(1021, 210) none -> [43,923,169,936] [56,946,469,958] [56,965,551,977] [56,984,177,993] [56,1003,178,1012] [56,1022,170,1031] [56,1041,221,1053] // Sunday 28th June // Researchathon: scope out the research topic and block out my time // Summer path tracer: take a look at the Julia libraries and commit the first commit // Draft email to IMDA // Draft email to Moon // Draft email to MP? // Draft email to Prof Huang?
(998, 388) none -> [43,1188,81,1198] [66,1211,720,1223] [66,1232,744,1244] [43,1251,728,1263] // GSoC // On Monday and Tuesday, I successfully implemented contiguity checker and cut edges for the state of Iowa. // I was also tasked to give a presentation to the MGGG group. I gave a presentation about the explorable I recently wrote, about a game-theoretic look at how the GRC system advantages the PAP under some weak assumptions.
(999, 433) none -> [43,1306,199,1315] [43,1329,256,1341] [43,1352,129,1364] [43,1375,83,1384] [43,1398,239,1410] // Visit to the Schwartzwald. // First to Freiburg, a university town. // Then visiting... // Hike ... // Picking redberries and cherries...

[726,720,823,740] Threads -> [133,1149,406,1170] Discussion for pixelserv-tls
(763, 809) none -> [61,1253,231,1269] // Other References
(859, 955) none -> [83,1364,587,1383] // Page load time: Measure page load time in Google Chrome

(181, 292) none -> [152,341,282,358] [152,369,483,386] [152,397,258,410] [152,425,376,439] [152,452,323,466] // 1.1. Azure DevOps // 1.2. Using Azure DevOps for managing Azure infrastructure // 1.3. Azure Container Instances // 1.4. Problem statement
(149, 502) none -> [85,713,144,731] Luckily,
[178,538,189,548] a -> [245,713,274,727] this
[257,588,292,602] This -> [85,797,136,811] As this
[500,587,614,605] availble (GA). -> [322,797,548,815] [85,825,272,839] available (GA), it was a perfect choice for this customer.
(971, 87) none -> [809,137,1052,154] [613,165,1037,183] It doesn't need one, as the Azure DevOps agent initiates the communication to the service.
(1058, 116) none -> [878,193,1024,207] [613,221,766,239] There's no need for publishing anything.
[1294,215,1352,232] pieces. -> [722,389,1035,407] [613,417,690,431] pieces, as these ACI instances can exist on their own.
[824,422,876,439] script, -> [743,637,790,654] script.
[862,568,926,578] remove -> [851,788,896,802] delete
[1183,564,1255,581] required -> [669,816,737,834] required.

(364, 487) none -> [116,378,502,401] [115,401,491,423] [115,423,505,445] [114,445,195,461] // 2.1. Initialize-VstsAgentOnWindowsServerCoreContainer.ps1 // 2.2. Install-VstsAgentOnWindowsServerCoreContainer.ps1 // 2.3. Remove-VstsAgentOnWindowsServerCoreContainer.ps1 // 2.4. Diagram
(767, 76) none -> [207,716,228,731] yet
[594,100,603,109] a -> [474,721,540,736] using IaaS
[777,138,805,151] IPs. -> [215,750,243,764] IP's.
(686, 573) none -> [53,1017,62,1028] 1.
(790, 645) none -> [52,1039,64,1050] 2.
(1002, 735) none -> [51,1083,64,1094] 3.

__YOUR OBJECTIVE__: Line by line, output the listing above without alteration.

__RESULT FOR THIS TASK__:
(1021, 210) none -> [43,923,169,936] [56,946,469,958] [56,965,551,977] [56,984,177,993] [56,1003,178,1012] [56,1022,170,1031] [56,1041,221,1053] // Sunday 28th June // Researchathon: scope out the research topic and block out my time // Summer path tracer: take a look at the Julia libraries and commit the first commit // Draft email to IMDA // Draft email to Moon // Draft email to MP? // Draft email to Prof Huang?
(998, 388) none -> [43,1188,81,1198] [66,1211,720,1223] [66,1232,744,1244] [43,1251,728,1263] // GSoC // On Monday and Tuesday, I successfully implemented contiguity checker and cut edges for the state of Iowa. // I was also tasked to give a presentation to the MGGG group. I gave a presentation about the explorable I recently wrote, about a game-theoretic look at how the GRC system advantages the PAP under some weak assumptions.
(999, 433) none -> [43,1306,199,1315] [43,1329,256,1341] [43,1352,129,1364] [43,1375,83,1384] [43,1398,239,1410] // Visit to the Schwartzwald. // First to Freiburg, a university town. // Then visiting... // Hike ... // Picking redberries and cherries...

[726,720,823,740] Threads -> [133,1149,406,1170] Discussion for pixelserv-tls
(763, 809) none -> [61,1253,231,1269] // Other References
(859, 955) none -> [83,1364,587,1383] // Page load time: Measure page load time in Google Chrome

(181, 292) none -> [152,341,282,358] [152,369,483,386] [152,397,258,410] [152,425,376,439] [152,452,323,466] // 1.1. Azure DevOps // 1.2. Using Azure DevOps for managing Azure infrastructure // 1.3. Azure Container Instances // 1.4. Problem statement
(149, 502) none -> [85,713,144,731] Luckily,
[178,538,189,548] a -> [245,713,274,727] this
[257,588,292,602] This -> [85,797,136,811] As this
[500,587,614,605] availble (GA). -> [322,797,548,815] [85,825,272,839] available (GA), it was a perfect choice for this customer.
(971, 87) none -> [809,137,1052,154] [613,165,1037,183] It doesn't need one, as the Azure DevOps agent initiates the communication to the service.
(1058, 116) none -> [878,193,1024,207] [613,221,766,239] There's no need for publishing anything.
[1294,215,1352,232] pieces. -> [722,389,1035,407] [613,417,690,431] pieces, as these ACI instances can exist on their own.
[824,422,876,439] script, -> [743,637,790,654] script.
[862,568,926,578] remove -> [851,788,896,802] delete
[1183,564,1255,581] required -> [669,816,737,834] required.

(364, 487) none -> [116,378,502,401] [115,401,491,423] [115,423,505,445] [114,445,195,461] // 2.1. Initialize-VstsAgentOnWindowsServerCoreContainer.ps1 // 2.2. Install-VstsAgentOnWindowsServerCoreContainer.ps1 // 2.3. Remove-VstsAgentOnWindowsServerCoreContainer.ps1 // 2.4. Diagram
(767, 76) none -> [207,716,228,731] yet
[594,100,603,109] a -> [474,721,540,736] using IaaS
[777,138,805,151] IPs. -> [215,750,243,764] IP's.
(686, 573) none -> [53,1017,62,1028] 1.
(790, 645) none -> [52,1039,64,1050] 2.
(1002, 735) none -> [51,1083,64,1094] 3.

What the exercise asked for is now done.